Ostatnio Organizacja Narodów Zjednoczonych mówi nam, abyśmy całkowicie zmienili sposób, w jaki stawiamy budynki. W rzeczywistości jej przesłaniem jest zaprzestanie budowania w ogóle. Wszystko po to aby osiągnąć “zero netto”, czyli cywilizacyjny upadek.
Wiele informacji można znaleźć pod tym linkiem (wattsupwiththat.com), a bez wątpienia znacznie więcej w samym raporcie. Na razie warto zwrócić uwagę na to:
Rozwiązanie to wymaga również, przy jego wdrażaniu, wrażliwości na lokalne kultury i klimat, w tym powszechnego postrzegania betonu i stali jako nowoczesnych materiałów budowlanych pierwszego wyboru. "Do niedawna większość budynków wznoszono przy użyciu lokalnie pozyskiwanej ziemi, kamienia, drewna i bambusa. Jednak nowoczesne materiały, takie jak beton i stal, często dają tylko złudzenie trwałości, zwykle kończąc na wysypiskach śmieci i przyczyniając się do narastającego kryzysu klimatycznego" - powiedziała Sheila Aggarwal-Khan, dyrektor Wydziału Przemysłu i Gospodarki UNEP. "Zerowa emisja netto w sektorze budowlanym jest możliwa do osiągnięcia do 2050 r., o ile rządy wprowadzą odpowiednią politykę, zachęty i regulacje w celu zmiany zasad funkcjonowania branży budowlanej" - dodała.Do niedawna budynki powstawały z materiałów pozyskiwanych lokalnie takich jak ziemia, kamienie, drewno i bambus. To “Niedawno” to był XIX wiek. Następnym razem, gdy będziemy budować wieżowiec, zróbmy go z bambusa!
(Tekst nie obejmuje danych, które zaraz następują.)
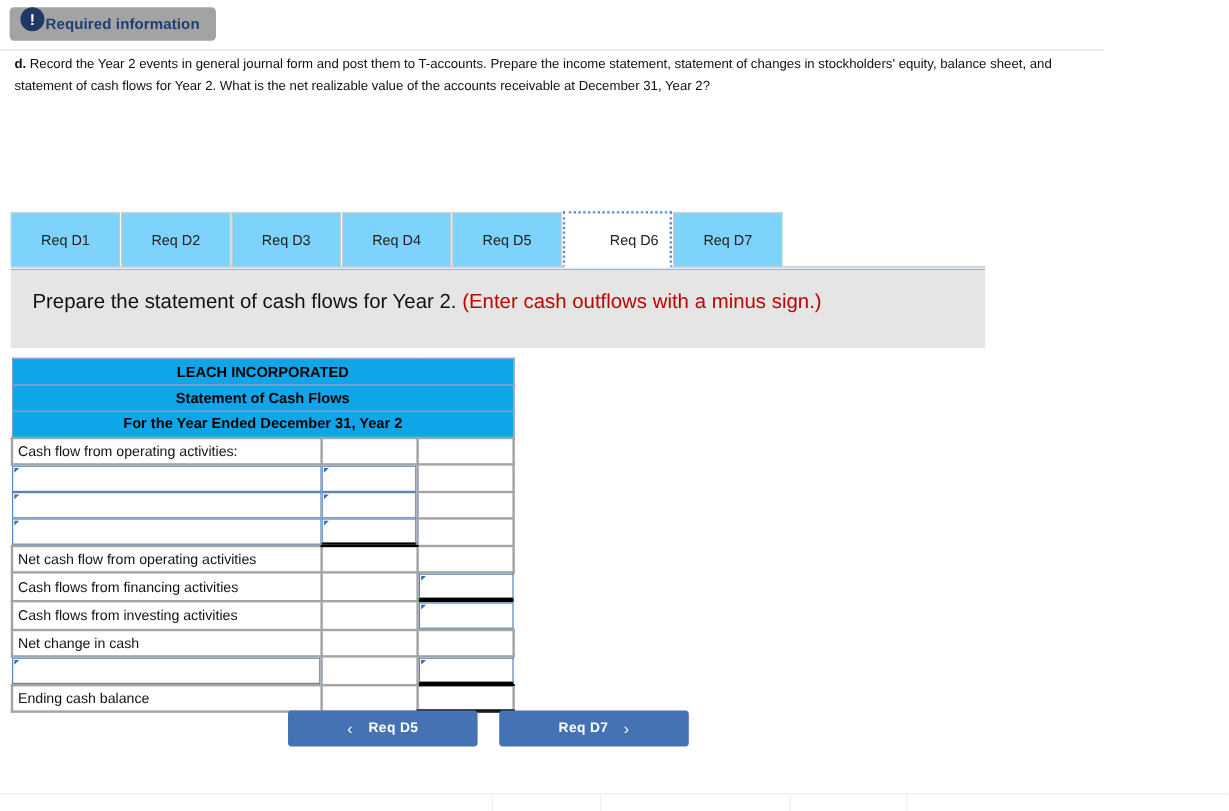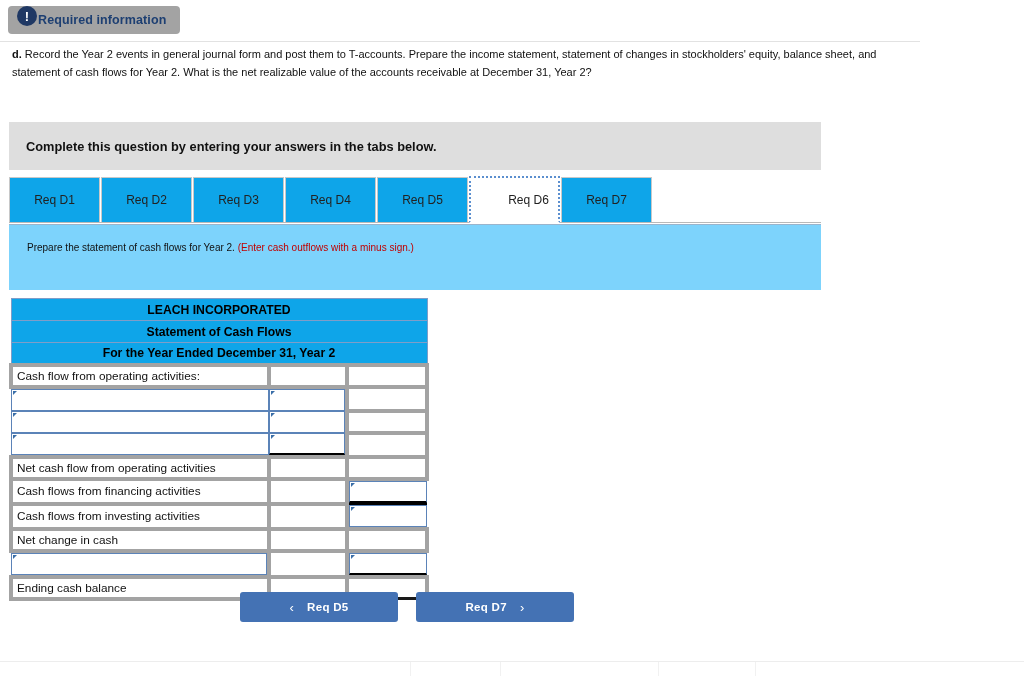--- a/index.html
+++ b/index.html
@@ -199,9 +199,6 @@
     <span>Record the Year 2 events in general journal form and post them to T-accounts. Prepare the income statement, statement of changes in stockholders' equity, balance sheet, and statement of cash flows for Year 2. What is the net realizable value of the accounts receivable at December 31, Year 2?</span>
   </div>
 
-  <div class="grey-band">
-    <span>Complete this question by entering your answers in the tabs below.</span>
-  </div>
 
   <div class="tabstrip" id="tabstrip">
       <div class="tab">

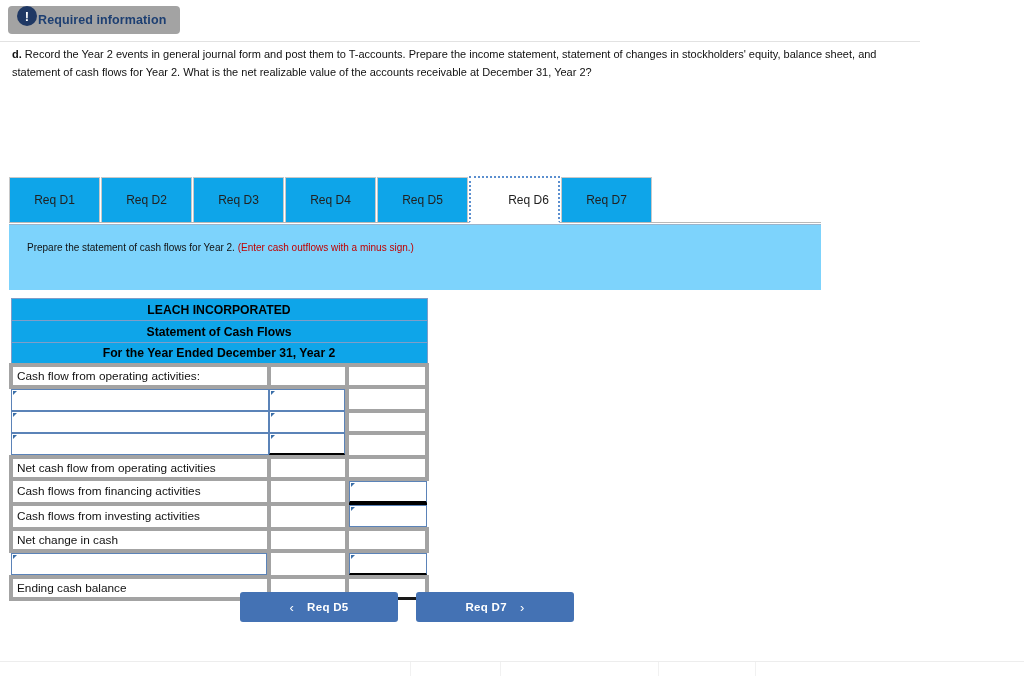--- a/index.html
+++ b/index.html
@@ -68,7 +68,7 @@
   }
   .tab {
     height: 45px; width: 91px;
-    background: #0ea5e9;
+    background: #7dd3fc;
     border: 1px solid #c8c8c8;
     border-bottom: none;
     margin-right: 1px;

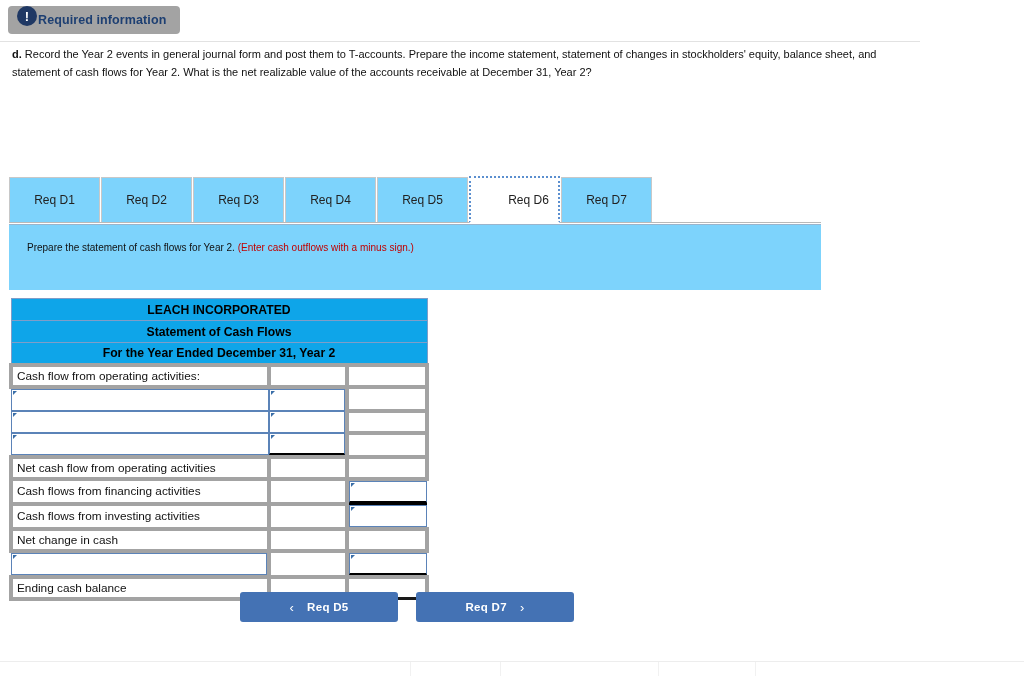--- a/index.html
+++ b/index.html
@@ -90,10 +90,10 @@
   .blue-band {
     position: absolute; left: 9px; top: 224px;
     width: 812px; height: 66px;
-    background: #7dd3fc;
+    background: #e5e5e5;
     border-top: 1px solid #9ab4cc;
     padding: 17px 0 0 18px;
-    font-size: 10px; color: #111;
+    font-size: 17px; color: #111;
   }
   .blue-band .hint { color: #c00000; }
 

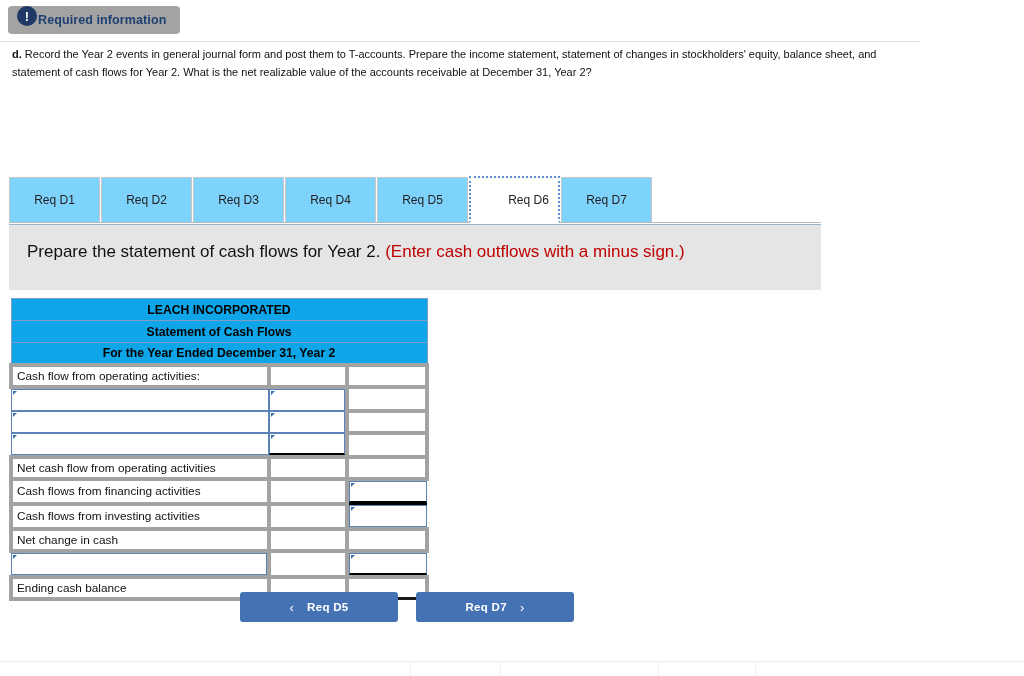--- a/index.html
+++ b/index.html
@@ -105,7 +105,7 @@
     font-size: 11.8px;
   }
   .sheet td {
-    border: 4px solid #a3a3a3;
+    border: 2px solid #a3a3a3;
     height: 22px;
     padding: 0;
     background: #ffffff;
Jak każda odnoga histerii związanej ze zmianami klimatu, to także jest szaleństwo. Co więcej, to szaleństwo nie jest dla nas nieszkodliwe. Produktywność Chin jest hamowana tylko przez ich głupi, komunistyczny, autorytarny system. Wolna przedsiębiorczość byłaby w stanie ogarnąć choćby tak zacofaną gospodarkę. Ale to będzie niewykonalne jeżeli liberałowie postawią na swoim. “Zielone” imperatywy narzucają w tej chwili zaawansowanym społeczeństwom ograniczenia gorsze niż robił to choćby socjalizm. XXI wiek będzie należał do tych państw – Chiny, Indie, Japonia i każdy inny który nie popełni technologicznego samobójstwa poprzez forsowanie polityki “zero netto”.